Records shown —
+++++

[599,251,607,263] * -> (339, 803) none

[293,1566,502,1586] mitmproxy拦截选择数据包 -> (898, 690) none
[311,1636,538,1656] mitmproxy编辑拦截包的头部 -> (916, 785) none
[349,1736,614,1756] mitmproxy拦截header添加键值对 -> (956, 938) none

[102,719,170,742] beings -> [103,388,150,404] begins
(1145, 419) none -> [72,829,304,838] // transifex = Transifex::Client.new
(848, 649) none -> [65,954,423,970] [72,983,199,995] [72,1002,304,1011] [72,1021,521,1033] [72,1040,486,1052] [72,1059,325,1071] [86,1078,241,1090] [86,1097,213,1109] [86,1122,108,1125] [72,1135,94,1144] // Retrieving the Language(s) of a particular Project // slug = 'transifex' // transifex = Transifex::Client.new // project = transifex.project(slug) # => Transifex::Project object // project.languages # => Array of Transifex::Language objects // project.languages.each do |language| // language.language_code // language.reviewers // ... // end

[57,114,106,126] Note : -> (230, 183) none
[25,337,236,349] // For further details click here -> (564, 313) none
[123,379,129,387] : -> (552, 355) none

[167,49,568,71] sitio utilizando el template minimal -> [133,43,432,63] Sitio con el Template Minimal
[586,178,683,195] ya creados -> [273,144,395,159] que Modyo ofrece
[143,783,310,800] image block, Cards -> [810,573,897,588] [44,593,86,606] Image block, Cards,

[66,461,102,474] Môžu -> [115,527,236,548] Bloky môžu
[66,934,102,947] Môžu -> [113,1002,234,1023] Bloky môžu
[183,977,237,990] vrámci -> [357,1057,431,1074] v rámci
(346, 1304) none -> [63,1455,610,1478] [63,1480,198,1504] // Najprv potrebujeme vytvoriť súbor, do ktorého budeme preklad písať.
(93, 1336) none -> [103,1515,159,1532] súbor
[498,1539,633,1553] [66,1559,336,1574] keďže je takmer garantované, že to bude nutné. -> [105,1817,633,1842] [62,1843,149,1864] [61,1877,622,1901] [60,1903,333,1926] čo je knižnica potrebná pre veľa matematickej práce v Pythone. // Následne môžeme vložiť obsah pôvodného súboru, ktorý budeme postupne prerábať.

+++++

What needs to be done — What is needed is an exact copy of the lines from the one containing "[293,1566,502,1586] mitmproxy拦截选择数据包 ->" to the end of the data; please add nothing else.

Answer —
[293,1566,502,1586] mitmproxy拦截选择数据包 -> (898, 690) none
[311,1636,538,1656] mitmproxy编辑拦截包的头部 -> (916, 785) none
[349,1736,614,1756] mitmproxy拦截header添加键值对 -> (956, 938) none

[102,719,170,742] beings -> [103,388,150,404] begins
(1145, 419) none -> [72,829,304,838] // transifex = Transifex::Client.new
(848, 649) none -> [65,954,423,970] [72,983,199,995] [72,1002,304,1011] [72,1021,521,1033] [72,1040,486,1052] [72,1059,325,1071] [86,1078,241,1090] [86,1097,213,1109] [86,1122,108,1125] [72,1135,94,1144] // Retrieving the Language(s) of a particular Project // slug = 'transifex' // transifex = Transifex::Client.new // project = transifex.project(slug) # => Transifex::Project object // project.languages # => Array of Transifex::Language objects // project.languages.each do |language| // language.language_code // language.reviewers // ... // end

[57,114,106,126] Note : -> (230, 183) none
[25,337,236,349] // For further details click here -> (564, 313) none
[123,379,129,387] : -> (552, 355) none

[167,49,568,71] sitio utilizando el template minimal -> [133,43,432,63] Sitio con el Template Minimal
[586,178,683,195] ya creados -> [273,144,395,159] que Modyo ofrece
[143,783,310,800] image block, Cards -> [810,573,897,588] [44,593,86,606] Image block, Cards,

[66,461,102,474] Môžu -> [115,527,236,548] Bloky môžu
[66,934,102,947] Môžu -> [113,1002,234,1023] Bloky môžu
[183,977,237,990] vrámci -> [357,1057,431,1074] v rámci
(346, 1304) none -> [63,1455,610,1478] [63,1480,198,1504] // Najprv potrebujeme vytvoriť súbor, do ktorého budeme preklad písať.
(93, 1336) none -> [103,1515,159,1532] súbor
[498,1539,633,1553] [66,1559,336,1574] keďže je takmer garantované, že to bude nutné. -> [105,1817,633,1842] [62,1843,149,1864] [61,1877,622,1901] [60,1903,333,1926] čo je knižnica potrebná pre veľa matematickej práce v Pythone. // Následne môžeme vložiť obsah pôvodného súboru, ktorý budeme postupne prerábať.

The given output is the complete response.